Read the full E-Newsletter in English, Spanish or French (colour, with photographs).

An easy to download and print version is available here: English, Spanish and French (black and white, no photographs).

Introduction by Marcus Colchester, Director, Forest Peoples Programme:

Dear Friends,

The work of the Forest Peoples Programme is to support indigenous peoples and other forest peoples to defend their human rights, in particular their collective human rights to self-determination, to their lands, territories and cultural heritage, to self-representation, and to exercise their customary law.  In adopting a rights-based approach we also accept that these collective human rights must be exercised in ways that are consistent with other human rights. The UN Declaration on the Rights of Indigenous Peoples makes the very same point. A basic principle of human rights law is non-discrimination and much of the purpose of the UN Declaration and other laws and jurisprudence related to indigenous peoples is to redress centuries of injustice based on ingrained prejudice, outright discrimination and ensuing violence against indigenous peoples.
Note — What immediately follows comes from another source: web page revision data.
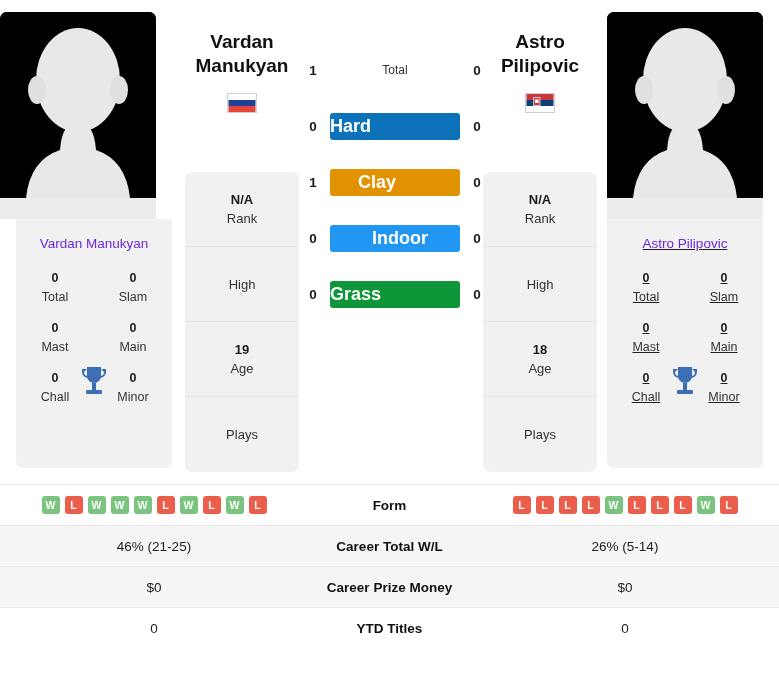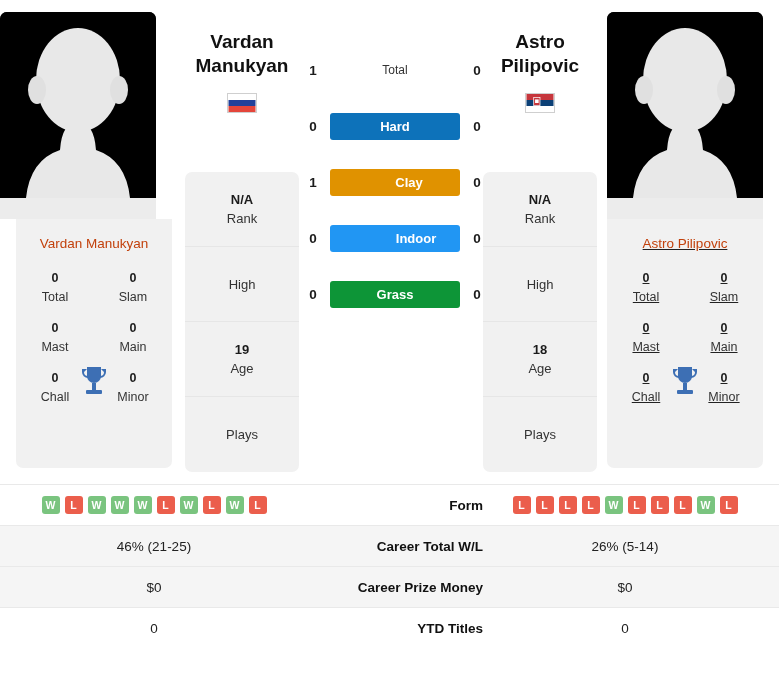--- a/index.html
+++ b/index.html
@@ -123,8 +123,7 @@
   .h2h-pill {
     flex: 1;
     height: 27px; line-height: 27px;
-    text-align: center;
-    font-size: 13px; font-weight: bold;
+    font-size: 18px; font-weight: bold;
     color: #ffffff;
     border-radius: 3px;
     margin: 0 4px;

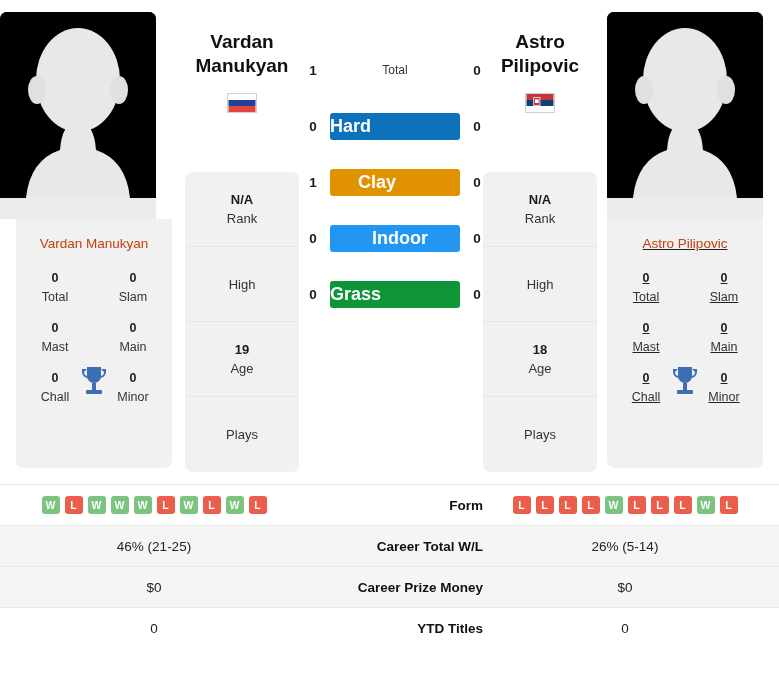--- a/index.html
+++ b/index.html
@@ -40,7 +40,7 @@
   .sp-name {
     text-align: center;
     font-size: 13.5px;
-    color: #c2410c;
+    color: #6d28d9;
     padding-top: 17px;
     padding-bottom: 6px;
   }

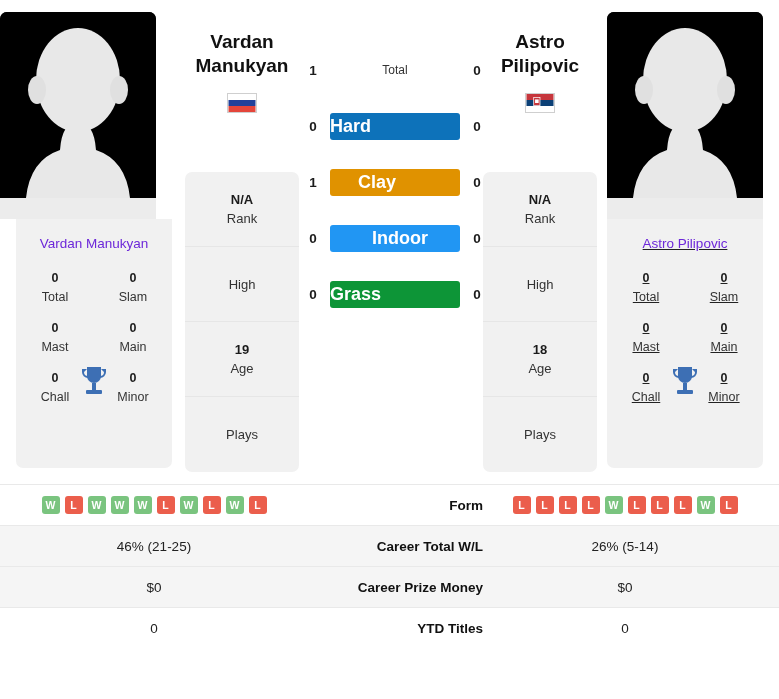--- a/index.html
+++ b/index.html
@@ -146,7 +146,7 @@
   .tcell-l { padding-left: 12px; }
   .tcell-r { padding-right: 12px; }
   .tcell-m {
-    flex: 1; text-align: right;
+    flex: 1; text-align: center;
     font-size: 13.5px; font-weight: bold; color: #111111;
   }
   .forms { display: flex; justify-content: center; gap: 5px; }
A gendered approach immediately brings out the fact that indigenous men and women, lower status groups, the elderly and children, all experience these injustices differently. Indigenous women may be more easily deprived of lands than their menfolk, may be subject to sexual exploitation and further discriminated against when it comes to pay, education, health-care, access to justice and the other services of the State. Sometimes it is indigenous men who suffer, notably when hunting peoples lose access to their territories and game, and they are deprived of the honour and identity that comes from their valued role. In working with forest peoples to end discrimination, we face with them the further dilemma that not all discrimination and injustice comes from outside but may inhere in their own customary systems. 

The articles assembled in this special edition of our newsletter open up this aspect of our work with our partners. In Indonesia, Thailand and Guyana attention to women’s systems of land use shows how these complement male systems of land use. When indigenous women also mobilise to defend their rights, then the collective force of the society is strengthened, not divided This ENewsletter highlights discussions among indigenous women themselves, on how best to approach issues of gender discrimination in their own countries and communities.

The African Commission on Human and Peoples’ Rights has been particularly responsive to the push by indigenous women in Africa to gain redress.  At the same time our partners in Nepal, Colombia, the Philippines and Uganda affirm their wish to see their rights addressed within the framework of indigenous rights and not in opposition to it. What this means above all is that in building solutions to injustice this must be done by the peoples themselves through the mobilization and transformation of their own societies and not through imposed programmes of social reform. 

Self-determination without discrimination is the way to build better futures and in doing this each people will find their own path, starting as they do in different places and having their own ways of dealing with each other.For us in FPP, we are happy to see our partners’ work on Gender and Land Rights beginning to bear fruit and look forward to continuing to support them on this new journey.